* TRY IT
In the listing below, find each line containing "family" and report it.

* PROVIDED DATA
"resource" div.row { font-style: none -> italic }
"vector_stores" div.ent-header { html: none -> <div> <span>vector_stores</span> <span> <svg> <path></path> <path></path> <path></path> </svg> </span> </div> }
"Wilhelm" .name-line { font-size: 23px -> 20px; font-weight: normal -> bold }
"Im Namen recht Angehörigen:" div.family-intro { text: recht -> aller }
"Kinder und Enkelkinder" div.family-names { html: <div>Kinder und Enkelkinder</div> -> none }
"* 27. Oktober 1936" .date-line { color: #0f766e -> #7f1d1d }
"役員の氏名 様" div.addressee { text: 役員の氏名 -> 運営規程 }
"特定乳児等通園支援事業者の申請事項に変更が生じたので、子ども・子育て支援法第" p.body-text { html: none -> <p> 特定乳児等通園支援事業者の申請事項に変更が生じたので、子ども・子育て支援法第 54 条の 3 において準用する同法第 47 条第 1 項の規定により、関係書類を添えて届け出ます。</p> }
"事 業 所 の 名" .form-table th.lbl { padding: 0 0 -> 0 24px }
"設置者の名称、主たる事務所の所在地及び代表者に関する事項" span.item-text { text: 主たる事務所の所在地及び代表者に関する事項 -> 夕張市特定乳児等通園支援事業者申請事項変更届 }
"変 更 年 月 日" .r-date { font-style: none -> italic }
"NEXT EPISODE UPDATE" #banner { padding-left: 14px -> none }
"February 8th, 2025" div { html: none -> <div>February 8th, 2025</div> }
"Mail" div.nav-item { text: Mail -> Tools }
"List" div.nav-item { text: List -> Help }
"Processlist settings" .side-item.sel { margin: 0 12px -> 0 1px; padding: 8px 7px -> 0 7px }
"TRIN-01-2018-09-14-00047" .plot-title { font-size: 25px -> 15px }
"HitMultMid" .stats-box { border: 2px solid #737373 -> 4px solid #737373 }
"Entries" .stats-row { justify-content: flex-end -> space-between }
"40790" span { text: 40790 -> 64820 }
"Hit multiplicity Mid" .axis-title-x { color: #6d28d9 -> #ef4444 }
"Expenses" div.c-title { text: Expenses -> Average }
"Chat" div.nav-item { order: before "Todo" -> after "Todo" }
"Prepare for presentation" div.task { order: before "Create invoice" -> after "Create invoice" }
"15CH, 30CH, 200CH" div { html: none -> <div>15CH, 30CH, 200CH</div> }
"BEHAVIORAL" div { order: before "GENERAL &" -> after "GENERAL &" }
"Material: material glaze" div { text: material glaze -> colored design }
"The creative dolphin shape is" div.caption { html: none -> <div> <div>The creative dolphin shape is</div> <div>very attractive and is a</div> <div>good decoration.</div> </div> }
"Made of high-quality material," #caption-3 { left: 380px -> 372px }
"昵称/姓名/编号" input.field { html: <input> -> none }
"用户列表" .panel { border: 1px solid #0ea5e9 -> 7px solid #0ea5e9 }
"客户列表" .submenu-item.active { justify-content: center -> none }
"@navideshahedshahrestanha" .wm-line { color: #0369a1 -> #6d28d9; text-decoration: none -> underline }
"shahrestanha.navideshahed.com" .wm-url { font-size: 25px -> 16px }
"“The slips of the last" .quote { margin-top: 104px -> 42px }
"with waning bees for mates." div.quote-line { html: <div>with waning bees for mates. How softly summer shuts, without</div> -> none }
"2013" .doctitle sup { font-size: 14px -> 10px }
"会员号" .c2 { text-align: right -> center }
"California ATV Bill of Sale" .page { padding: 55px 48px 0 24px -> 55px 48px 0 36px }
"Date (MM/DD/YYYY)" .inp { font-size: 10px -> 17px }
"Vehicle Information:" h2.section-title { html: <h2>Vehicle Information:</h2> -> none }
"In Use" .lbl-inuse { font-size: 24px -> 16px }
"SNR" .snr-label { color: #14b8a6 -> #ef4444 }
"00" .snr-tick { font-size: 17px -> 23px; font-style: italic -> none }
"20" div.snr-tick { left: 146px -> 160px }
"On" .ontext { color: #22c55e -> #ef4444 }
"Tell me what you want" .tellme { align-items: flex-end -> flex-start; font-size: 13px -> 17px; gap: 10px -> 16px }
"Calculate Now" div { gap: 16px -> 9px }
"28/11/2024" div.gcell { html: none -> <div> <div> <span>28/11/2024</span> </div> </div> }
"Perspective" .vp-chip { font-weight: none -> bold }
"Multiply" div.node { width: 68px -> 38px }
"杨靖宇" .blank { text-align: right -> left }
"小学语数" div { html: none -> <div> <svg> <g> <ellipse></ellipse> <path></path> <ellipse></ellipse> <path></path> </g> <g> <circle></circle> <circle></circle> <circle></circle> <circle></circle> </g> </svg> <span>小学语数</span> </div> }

* SOLUTION TO THIS TASK
"Im Namen recht Angehörigen:" div.family-intro { text: recht -> aller }
"Kinder und Enkelkinder" div.family-names { html: <div>Kinder und Enkelkinder</div> -> none }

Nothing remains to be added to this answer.